Young people are always asking what it was like in the “olden days” of Grand County around Hideaway Park. They stare at me expectantly as they might a tipped vessel spewing wisdom. I stand there hesitant, because it was so peculiar living here that one’s words must be chosen carefully, admittedly less so now that the statute of limitations has passed.

Let me momentarily digress for newbies: Hideaway Park was the name of this happy hamlet until 1978 when goofy met greedy and they changed the name to Winter Park hoping to hoodwink hapless tourists away from the ski area and into town where they would theoretically spend lavishly on T-shirts and view lots.

I explain that back in the early ‘70’s, it was cold, there weren’t a lot of jobs, and folks wore knitted hats saying “Ski Elsewhere” and “Ski Barstool”. It wasn’t a tourist town or a real estate bonanza, just a happy little self-contained colony of self-contented forest-dwellers next to a Denver city park.

Rather than try to describe early Grand County culture, which most closely resembled that of Trobriand Islanders crossed with Nordic Berserkers, I find it more illustrative to provide anecdotes about what life was like then.       

I mentioned jobs were scarce, but that allowed an astonishing array of creative revenue-producing talent.

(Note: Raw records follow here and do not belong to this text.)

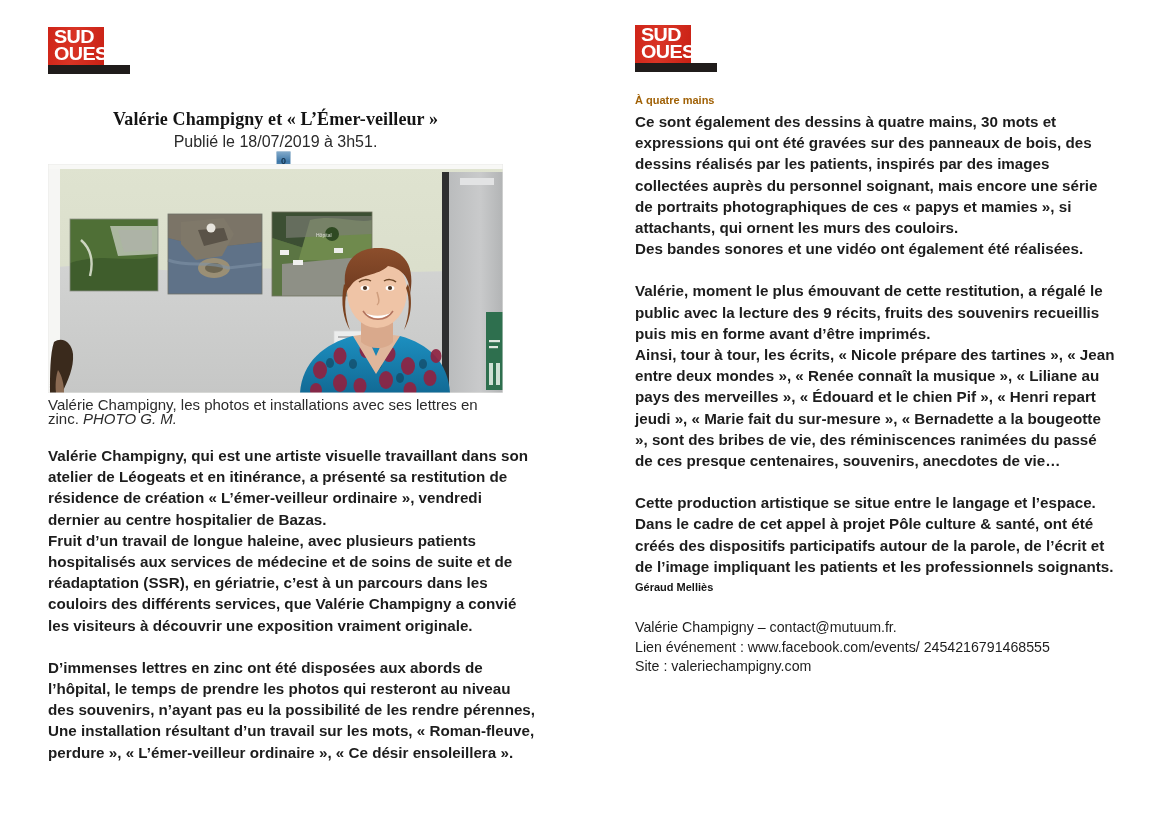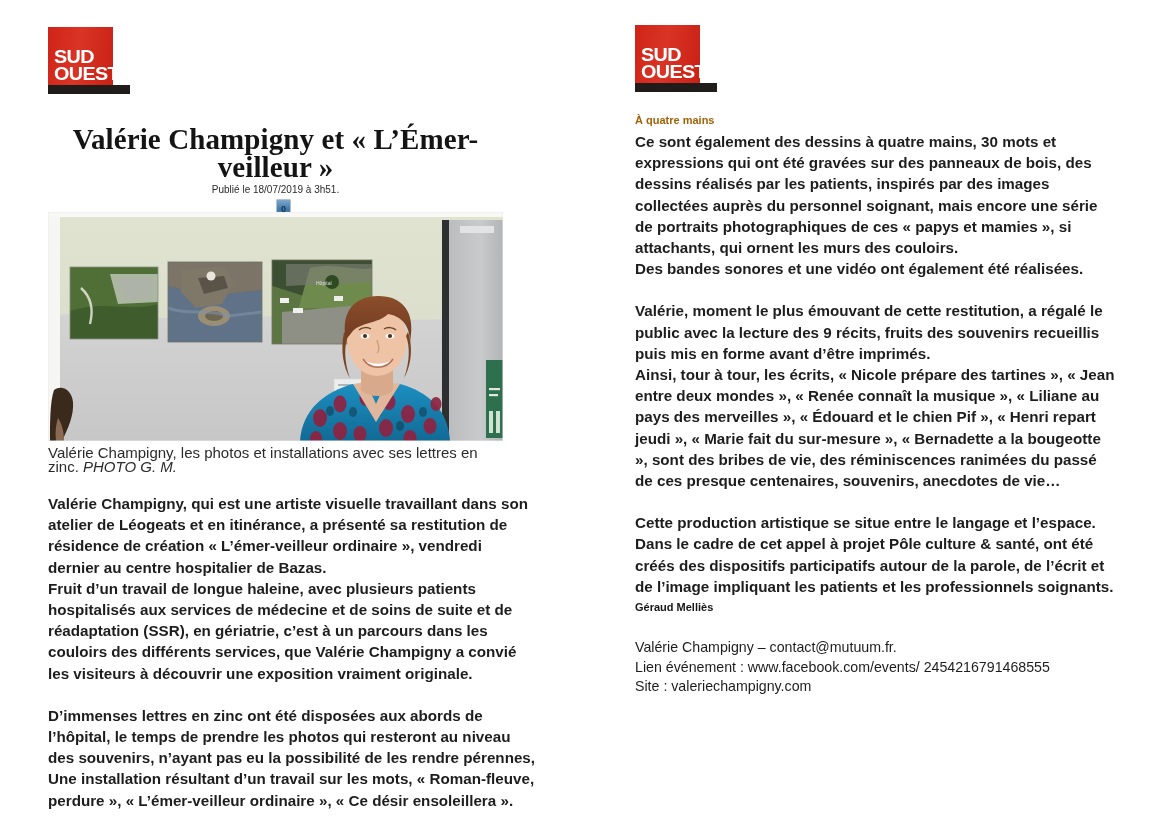"SUD" .logo-box { padding: 21px 6px 3px 6px -> 1px 6px 3px 6px; width: 65px -> 56px }
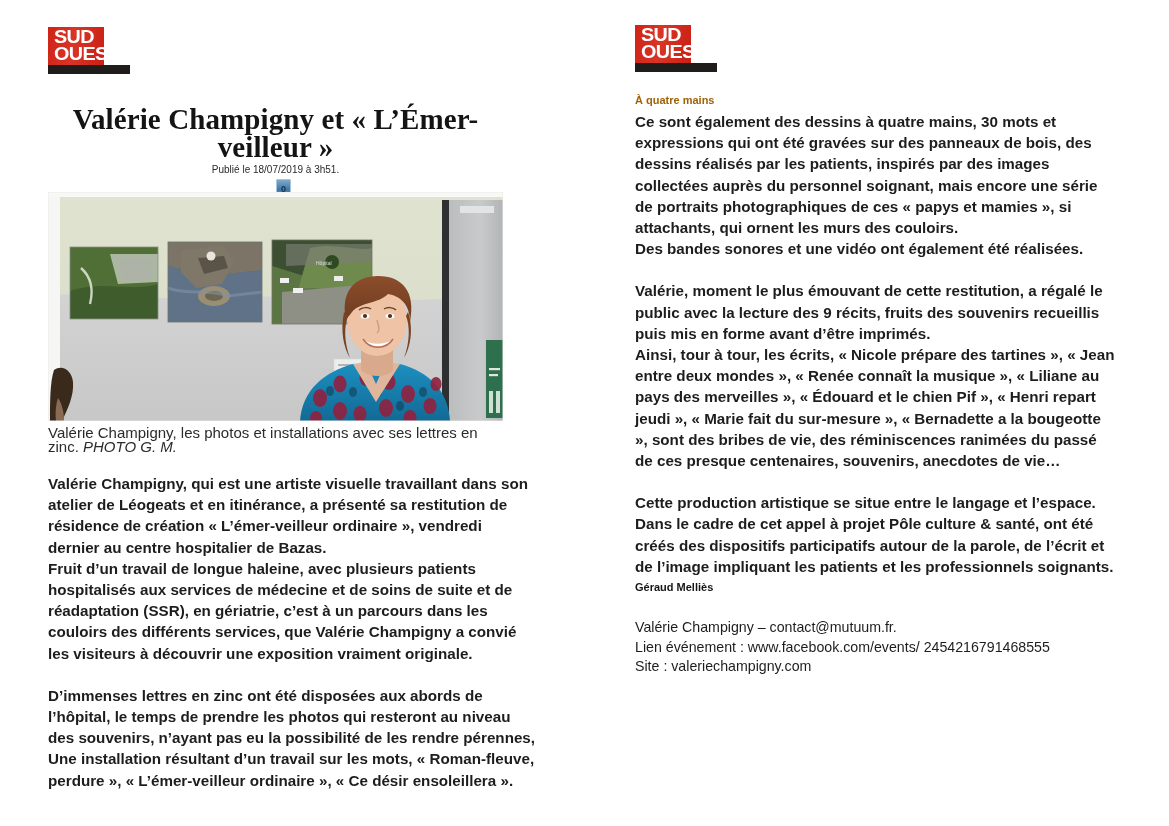"Valérie Champigny et « L’Émer-veilleur" .headline { font-size: 29px -> 18px }
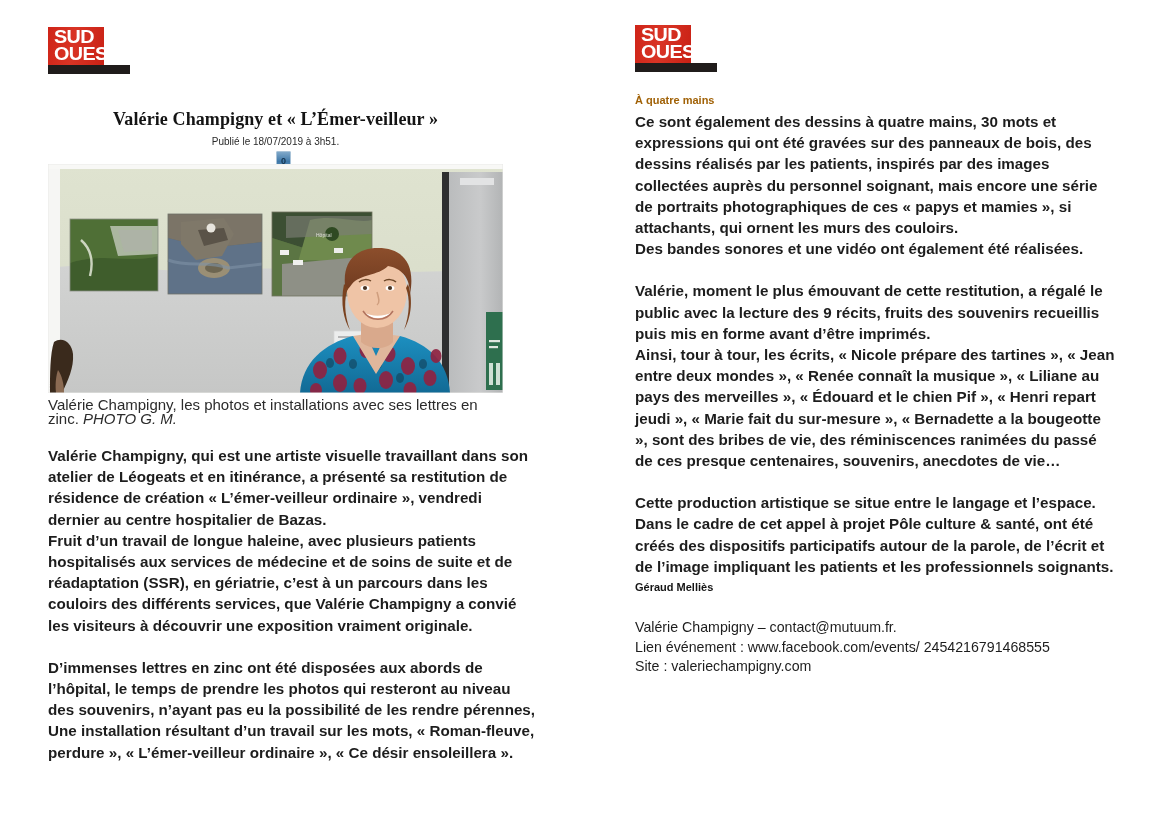"Publié le 18/07/2019 à 3h51." .published { font-size: 10px -> 16px }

For instance, there was a fellow here named “Rootin’ Tootin’”. I doubt it was his real name but hardly anyone used those anyway. Rootin’ made a pretty good living jumping out in front of cars.

Sure, that’s not apt to be everybody’s career choice. But after a hard week in the hospital, he’d confer with his attorney and sigh contentedly with that inner peace that comes from satisfactory job performance. He claimed, in his self-effacing manner, that he was probably the best in the world. He was possibly right, obviously outstanding in his field.

What matter that his field had a double yellow line down the center of it? He wasn’t chained to a desk or trapped in a cubical; no phone drove him crazy; he had no corporate ladders to fall from. One quick adrenalin rush, then a quick hospital rush capped with a much more mellow morphine rush. Next his job strategy called for weeks of repose while perfecting a pitiful appearance for the jury.

I recall grilling him one night in a bar about his chosen profession which turned out to be more involved than you might think. First, you had to be really, really, drunk when you showed up for work, as it was best not to tense up on impact. Rootin’ may have coined the phrase, “Go with the Flow”.  The best spot was near a streetlight on a lightly busy highway just as traffic was slowing for town. Wait for a new clean car. Leaping out from the shadow of a crosswalk sign when the car was exactly 14 feet away (he left a big rock to mark the spot), you kicked your legs out straight while twisting butt to windshield.

The safety glass acted as a big, soft hammock while providing lots of superficial cuts.  Bloody photos had a major impact on settlements, he confided. Timing was also important, he explained, so you would be sobering up just as the morphine cranked up.

Over the years I lost touch with him, which was okay because truth was, he made me a little nervous. But I did hear of his last employment over in Grand Lake when he threw himself in front of a cop car and wound up with a couple of casts and a bunch of bruises and a tidy 5-figure settlement. This is a true story, incidentally.

And then quietly, in the same cool breeze that has blown so many characters through this peculiar slice of heaven, he was gone.